■ Data extract
---

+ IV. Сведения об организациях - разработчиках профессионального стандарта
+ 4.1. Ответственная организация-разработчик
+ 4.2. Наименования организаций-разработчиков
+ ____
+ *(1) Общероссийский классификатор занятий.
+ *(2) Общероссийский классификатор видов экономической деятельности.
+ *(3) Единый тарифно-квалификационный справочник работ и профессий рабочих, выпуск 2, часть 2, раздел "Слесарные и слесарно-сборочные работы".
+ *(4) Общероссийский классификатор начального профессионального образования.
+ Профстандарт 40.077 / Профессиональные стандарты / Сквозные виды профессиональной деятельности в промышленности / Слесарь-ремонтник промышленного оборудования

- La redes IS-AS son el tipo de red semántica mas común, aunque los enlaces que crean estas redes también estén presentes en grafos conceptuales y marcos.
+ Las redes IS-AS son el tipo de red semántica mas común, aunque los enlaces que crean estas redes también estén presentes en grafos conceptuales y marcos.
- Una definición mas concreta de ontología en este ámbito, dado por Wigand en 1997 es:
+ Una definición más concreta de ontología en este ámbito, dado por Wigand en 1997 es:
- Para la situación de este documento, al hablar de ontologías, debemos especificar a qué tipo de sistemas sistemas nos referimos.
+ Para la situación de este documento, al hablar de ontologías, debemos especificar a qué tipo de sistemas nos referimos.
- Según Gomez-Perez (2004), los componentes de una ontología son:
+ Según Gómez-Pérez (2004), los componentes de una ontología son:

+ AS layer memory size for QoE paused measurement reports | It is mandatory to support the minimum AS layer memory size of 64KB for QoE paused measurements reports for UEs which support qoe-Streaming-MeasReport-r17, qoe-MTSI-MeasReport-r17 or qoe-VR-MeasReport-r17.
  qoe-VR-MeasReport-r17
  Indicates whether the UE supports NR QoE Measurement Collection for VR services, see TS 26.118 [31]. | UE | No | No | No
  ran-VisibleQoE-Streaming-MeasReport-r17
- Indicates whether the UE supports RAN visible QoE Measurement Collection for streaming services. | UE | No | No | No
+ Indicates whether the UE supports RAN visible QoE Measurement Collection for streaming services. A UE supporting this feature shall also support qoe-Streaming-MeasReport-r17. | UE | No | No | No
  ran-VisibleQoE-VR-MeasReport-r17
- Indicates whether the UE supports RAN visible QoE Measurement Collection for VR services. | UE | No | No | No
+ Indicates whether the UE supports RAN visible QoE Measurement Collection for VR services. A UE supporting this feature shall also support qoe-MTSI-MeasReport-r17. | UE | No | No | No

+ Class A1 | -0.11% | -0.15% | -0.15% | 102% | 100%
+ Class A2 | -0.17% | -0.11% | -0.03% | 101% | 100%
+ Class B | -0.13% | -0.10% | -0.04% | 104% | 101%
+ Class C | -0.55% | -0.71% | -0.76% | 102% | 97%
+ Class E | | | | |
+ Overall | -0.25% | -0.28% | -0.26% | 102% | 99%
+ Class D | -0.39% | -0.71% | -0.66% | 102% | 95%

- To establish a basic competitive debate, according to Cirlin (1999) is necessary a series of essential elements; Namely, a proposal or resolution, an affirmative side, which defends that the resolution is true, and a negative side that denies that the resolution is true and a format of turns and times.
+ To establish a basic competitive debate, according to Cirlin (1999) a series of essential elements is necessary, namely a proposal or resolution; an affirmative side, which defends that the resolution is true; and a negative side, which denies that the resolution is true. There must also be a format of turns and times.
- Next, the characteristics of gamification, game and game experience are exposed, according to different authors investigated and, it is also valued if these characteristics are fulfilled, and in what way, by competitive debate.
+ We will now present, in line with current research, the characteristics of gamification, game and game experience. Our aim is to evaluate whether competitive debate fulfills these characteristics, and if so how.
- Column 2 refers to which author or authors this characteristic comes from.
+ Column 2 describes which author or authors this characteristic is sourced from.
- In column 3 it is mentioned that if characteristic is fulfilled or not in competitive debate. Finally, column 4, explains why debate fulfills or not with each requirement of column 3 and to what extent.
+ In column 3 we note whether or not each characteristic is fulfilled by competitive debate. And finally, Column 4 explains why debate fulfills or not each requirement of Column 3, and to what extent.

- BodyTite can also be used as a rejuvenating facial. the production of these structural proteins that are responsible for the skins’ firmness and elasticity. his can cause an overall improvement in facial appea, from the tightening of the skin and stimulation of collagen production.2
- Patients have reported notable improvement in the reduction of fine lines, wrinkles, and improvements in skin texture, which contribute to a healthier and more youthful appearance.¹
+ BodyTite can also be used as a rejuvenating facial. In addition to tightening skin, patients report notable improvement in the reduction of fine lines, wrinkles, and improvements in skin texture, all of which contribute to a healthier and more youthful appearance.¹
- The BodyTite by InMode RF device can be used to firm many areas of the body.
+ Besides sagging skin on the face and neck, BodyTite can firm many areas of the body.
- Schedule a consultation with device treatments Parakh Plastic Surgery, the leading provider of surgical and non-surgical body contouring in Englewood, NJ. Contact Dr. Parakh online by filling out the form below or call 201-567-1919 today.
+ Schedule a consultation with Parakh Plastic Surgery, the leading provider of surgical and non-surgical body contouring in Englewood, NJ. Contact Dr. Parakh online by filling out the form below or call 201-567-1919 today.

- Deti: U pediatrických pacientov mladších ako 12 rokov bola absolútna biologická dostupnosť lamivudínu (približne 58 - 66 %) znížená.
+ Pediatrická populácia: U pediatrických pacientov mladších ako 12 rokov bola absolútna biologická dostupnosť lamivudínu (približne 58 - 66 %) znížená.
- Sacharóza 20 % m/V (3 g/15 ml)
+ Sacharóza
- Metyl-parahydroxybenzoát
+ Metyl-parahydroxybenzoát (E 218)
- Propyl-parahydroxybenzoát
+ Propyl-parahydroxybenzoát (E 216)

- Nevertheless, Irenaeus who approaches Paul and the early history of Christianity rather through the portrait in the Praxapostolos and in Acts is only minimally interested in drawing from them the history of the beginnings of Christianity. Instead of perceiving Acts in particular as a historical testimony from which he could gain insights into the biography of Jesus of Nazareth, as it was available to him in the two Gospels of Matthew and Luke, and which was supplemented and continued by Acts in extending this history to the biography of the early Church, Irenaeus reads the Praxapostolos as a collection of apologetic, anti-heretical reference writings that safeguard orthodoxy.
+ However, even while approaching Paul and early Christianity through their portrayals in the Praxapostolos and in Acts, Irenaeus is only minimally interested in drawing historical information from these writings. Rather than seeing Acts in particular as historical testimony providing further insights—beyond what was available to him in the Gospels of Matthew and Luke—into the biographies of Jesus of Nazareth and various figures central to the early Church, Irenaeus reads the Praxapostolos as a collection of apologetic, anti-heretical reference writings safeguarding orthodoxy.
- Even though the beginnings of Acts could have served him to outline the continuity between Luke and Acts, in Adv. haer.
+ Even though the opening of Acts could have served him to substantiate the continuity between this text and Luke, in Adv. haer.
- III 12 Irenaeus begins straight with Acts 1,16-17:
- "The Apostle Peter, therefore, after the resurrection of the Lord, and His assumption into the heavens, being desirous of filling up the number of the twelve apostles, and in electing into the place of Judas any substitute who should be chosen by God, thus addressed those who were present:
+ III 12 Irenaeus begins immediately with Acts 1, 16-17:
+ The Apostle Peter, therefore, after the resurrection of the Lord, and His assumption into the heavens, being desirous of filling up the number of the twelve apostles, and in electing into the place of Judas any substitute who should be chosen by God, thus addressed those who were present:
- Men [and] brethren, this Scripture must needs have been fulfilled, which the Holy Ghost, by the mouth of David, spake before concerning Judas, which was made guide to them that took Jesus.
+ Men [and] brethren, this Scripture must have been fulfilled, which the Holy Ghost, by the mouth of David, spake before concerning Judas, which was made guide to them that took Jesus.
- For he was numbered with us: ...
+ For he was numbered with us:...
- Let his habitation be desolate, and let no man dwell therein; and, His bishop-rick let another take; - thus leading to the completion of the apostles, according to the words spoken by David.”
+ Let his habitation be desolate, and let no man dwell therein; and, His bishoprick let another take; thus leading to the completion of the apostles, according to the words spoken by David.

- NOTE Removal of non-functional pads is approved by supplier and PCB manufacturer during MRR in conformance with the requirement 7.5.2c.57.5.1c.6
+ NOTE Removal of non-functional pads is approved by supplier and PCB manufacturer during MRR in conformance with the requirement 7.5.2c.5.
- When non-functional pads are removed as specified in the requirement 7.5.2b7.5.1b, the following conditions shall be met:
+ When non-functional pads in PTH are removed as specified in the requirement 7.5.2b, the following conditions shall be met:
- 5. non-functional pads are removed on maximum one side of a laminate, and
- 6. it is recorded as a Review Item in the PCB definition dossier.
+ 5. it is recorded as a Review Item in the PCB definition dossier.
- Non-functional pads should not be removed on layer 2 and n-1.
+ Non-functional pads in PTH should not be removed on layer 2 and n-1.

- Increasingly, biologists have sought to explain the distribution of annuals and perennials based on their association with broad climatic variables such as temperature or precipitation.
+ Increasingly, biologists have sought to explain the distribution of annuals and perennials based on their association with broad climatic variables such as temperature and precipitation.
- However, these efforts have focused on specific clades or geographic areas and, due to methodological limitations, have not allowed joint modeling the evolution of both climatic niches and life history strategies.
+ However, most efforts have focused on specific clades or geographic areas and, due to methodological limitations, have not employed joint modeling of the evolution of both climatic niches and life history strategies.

---

■ Task details
Copy the lines above exactly, beginning at the line that has "- In column" and stopping after the line that has "3, and to what extent.", and omit the rest.

■ Response to this task
- In column 3 it is mentioned that if characteristic is fulfilled or not in competitive debate. Finally, column 4, explains why debate fulfills or not with each requirement of column 3 and to what extent.
+ In column 3 we note whether or not each characteristic is fulfilled by competitive debate. And finally, Column 4 explains why debate fulfills or not each requirement of Column 3, and to what extent.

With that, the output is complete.